• RECORDS SUPPLIED:
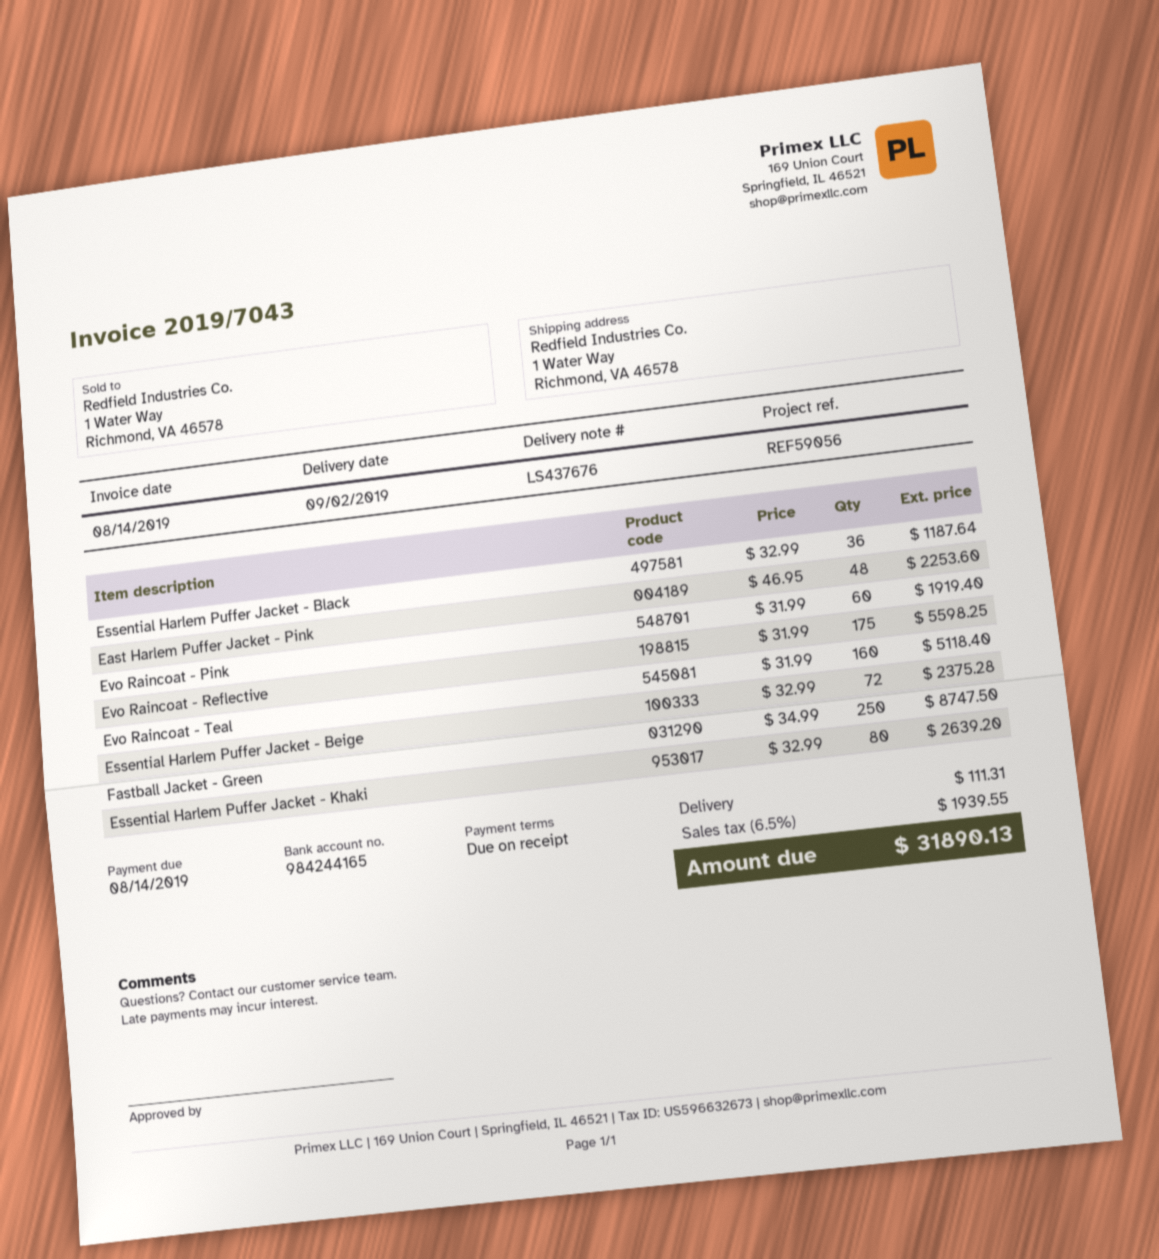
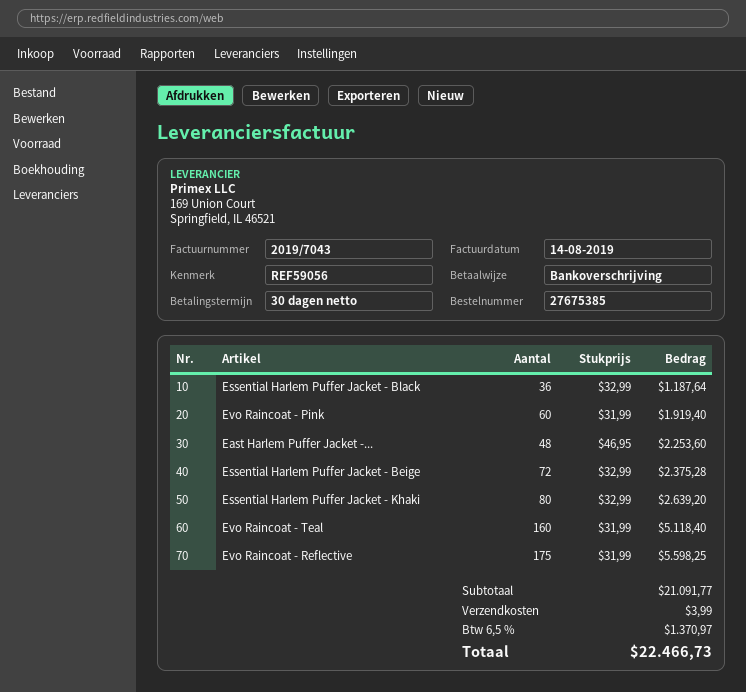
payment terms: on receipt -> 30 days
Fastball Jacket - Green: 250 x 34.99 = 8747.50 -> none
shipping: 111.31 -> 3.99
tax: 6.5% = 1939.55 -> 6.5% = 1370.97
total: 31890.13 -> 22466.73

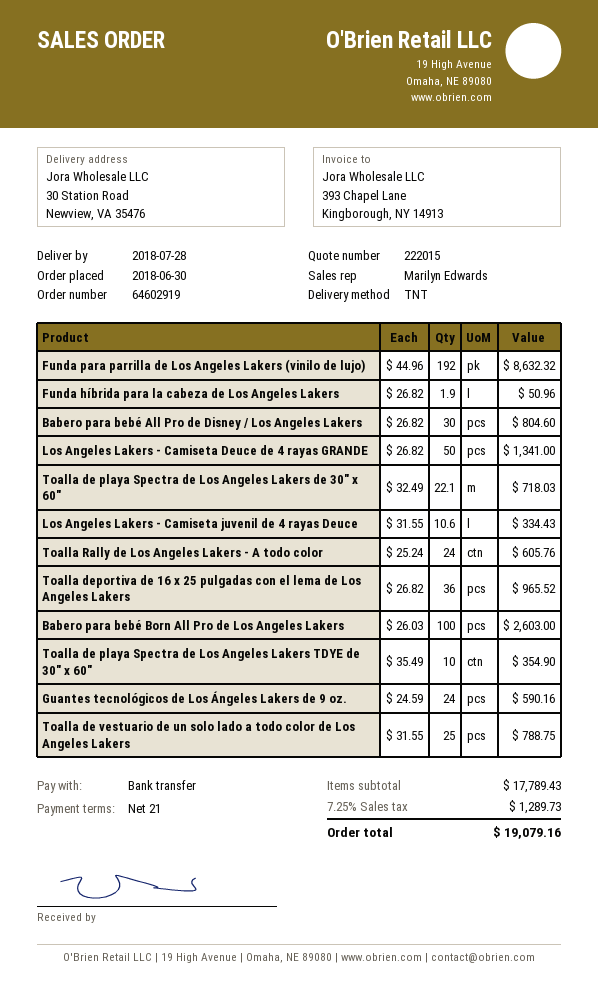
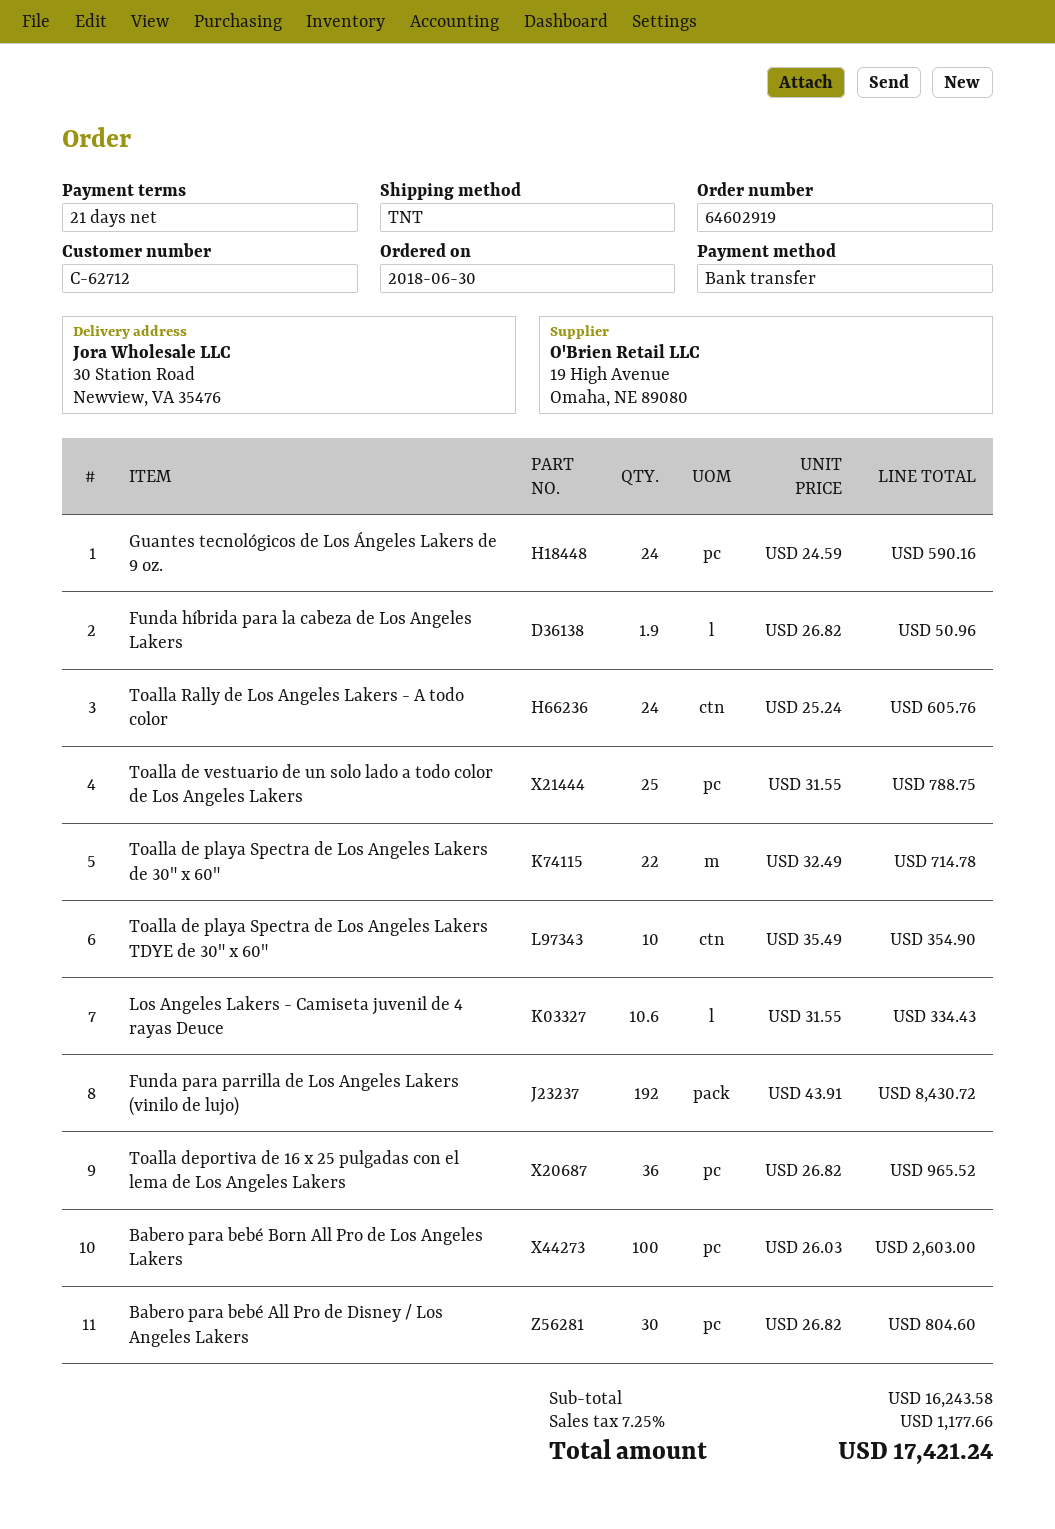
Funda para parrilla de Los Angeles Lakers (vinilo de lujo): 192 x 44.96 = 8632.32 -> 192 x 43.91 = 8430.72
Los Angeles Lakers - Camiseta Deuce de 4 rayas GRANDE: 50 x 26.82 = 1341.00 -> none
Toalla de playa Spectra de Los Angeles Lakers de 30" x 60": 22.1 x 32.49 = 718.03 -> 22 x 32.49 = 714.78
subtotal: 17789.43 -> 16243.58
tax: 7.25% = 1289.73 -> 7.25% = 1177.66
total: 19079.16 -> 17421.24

• WHAT YOU SHOULD DO:
Each line of the data that holds "none" should be copied.

• RESPONSE:
Fastball Jacket - Green: 250 x 34.99 = 8747.50 -> none
Los Angeles Lakers - Camiseta Deuce de 4 rayas GRANDE: 50 x 26.82 = 1341.00 -> none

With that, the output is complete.